*Exercise*: The answer must be a single number: how many lines in the records below contain the word "position".

Front-end code change data
-------------------------

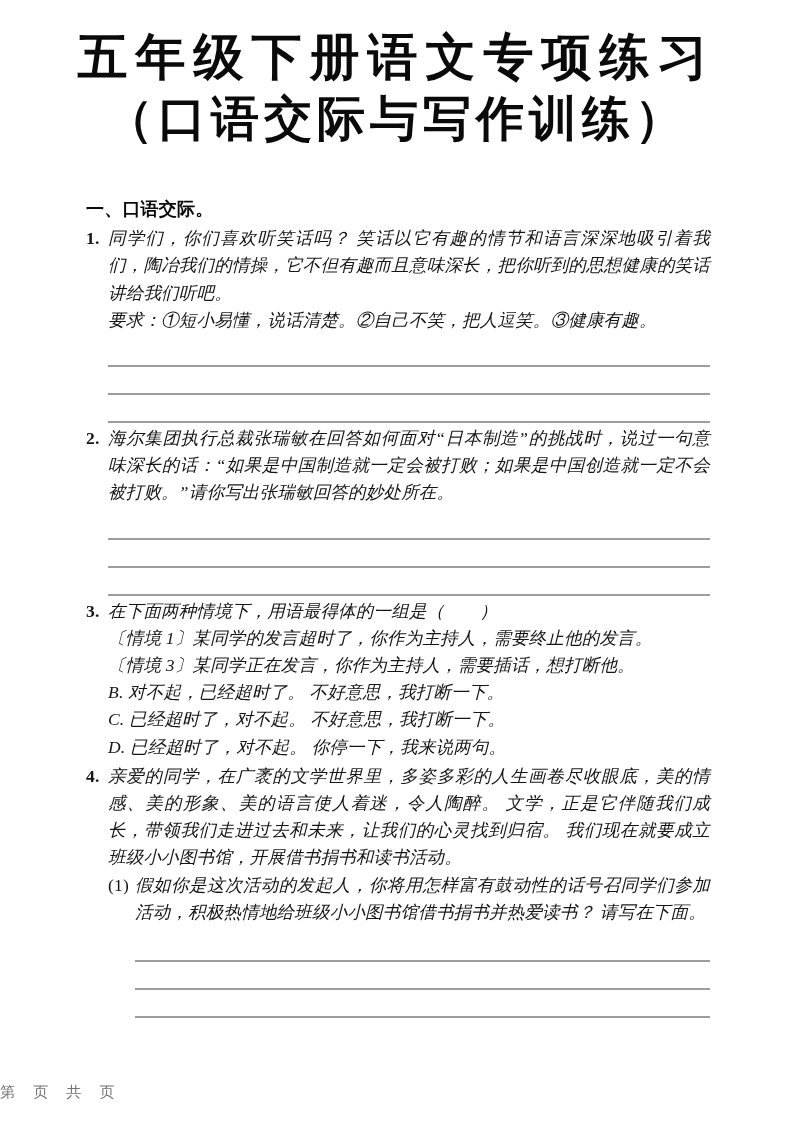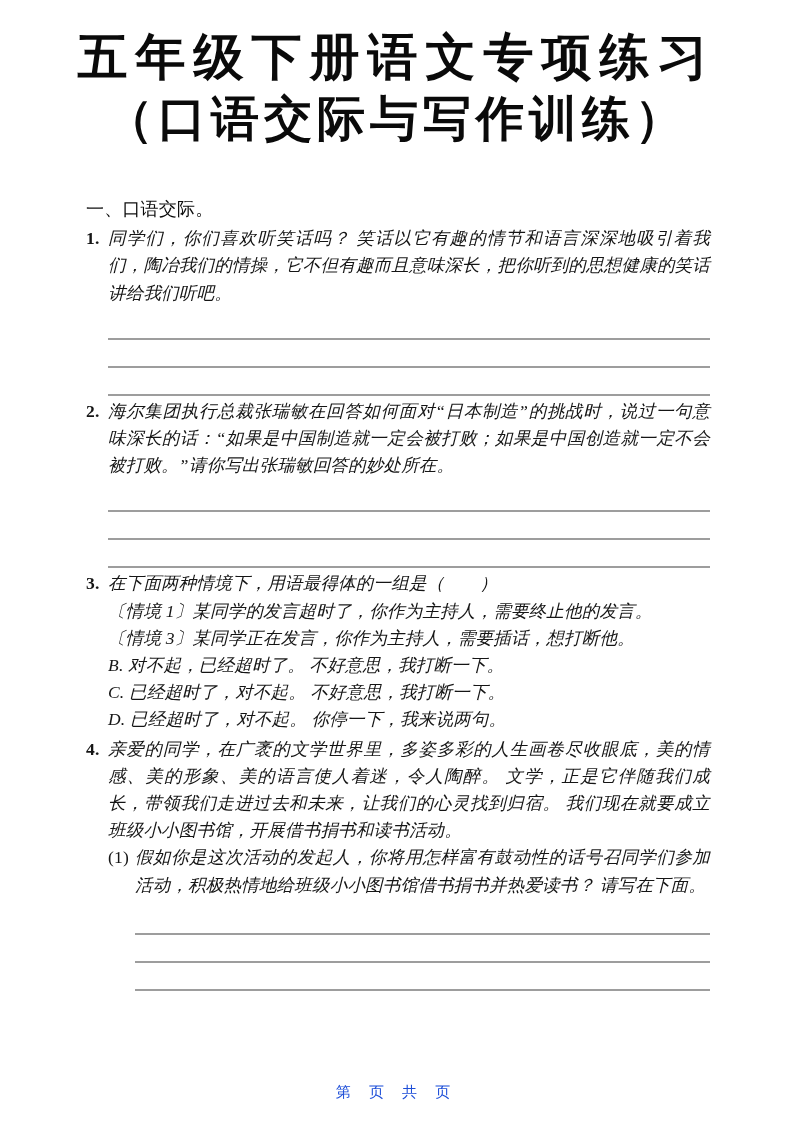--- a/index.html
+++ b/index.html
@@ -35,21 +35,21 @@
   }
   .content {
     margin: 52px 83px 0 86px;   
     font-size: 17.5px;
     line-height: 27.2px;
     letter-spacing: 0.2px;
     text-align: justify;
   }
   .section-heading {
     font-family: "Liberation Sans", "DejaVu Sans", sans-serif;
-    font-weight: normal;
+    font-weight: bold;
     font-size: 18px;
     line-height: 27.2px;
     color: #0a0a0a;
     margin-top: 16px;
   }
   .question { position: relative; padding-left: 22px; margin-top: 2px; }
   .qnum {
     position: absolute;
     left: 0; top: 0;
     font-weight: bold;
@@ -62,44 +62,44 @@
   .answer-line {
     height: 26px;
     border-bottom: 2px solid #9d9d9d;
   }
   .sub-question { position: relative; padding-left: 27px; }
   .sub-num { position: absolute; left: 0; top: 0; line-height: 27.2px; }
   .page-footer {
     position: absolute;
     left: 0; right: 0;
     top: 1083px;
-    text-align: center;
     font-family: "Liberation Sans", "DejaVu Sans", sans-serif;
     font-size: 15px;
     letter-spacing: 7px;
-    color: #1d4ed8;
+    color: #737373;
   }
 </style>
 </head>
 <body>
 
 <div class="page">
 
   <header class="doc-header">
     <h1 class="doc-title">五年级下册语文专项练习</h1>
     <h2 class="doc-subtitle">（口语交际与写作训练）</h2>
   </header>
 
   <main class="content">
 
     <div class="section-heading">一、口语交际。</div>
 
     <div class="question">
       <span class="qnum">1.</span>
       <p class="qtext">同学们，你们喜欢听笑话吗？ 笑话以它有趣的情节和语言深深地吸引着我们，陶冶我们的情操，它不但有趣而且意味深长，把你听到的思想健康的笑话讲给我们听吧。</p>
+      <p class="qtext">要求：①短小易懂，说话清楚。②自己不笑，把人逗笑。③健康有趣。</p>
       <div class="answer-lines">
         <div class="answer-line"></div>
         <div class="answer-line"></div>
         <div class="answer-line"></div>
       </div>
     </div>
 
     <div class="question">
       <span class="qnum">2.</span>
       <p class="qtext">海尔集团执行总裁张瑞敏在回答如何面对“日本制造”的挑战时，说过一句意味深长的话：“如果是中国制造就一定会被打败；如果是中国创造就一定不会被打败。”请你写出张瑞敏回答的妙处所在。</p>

-------------------------

*The answer*: 5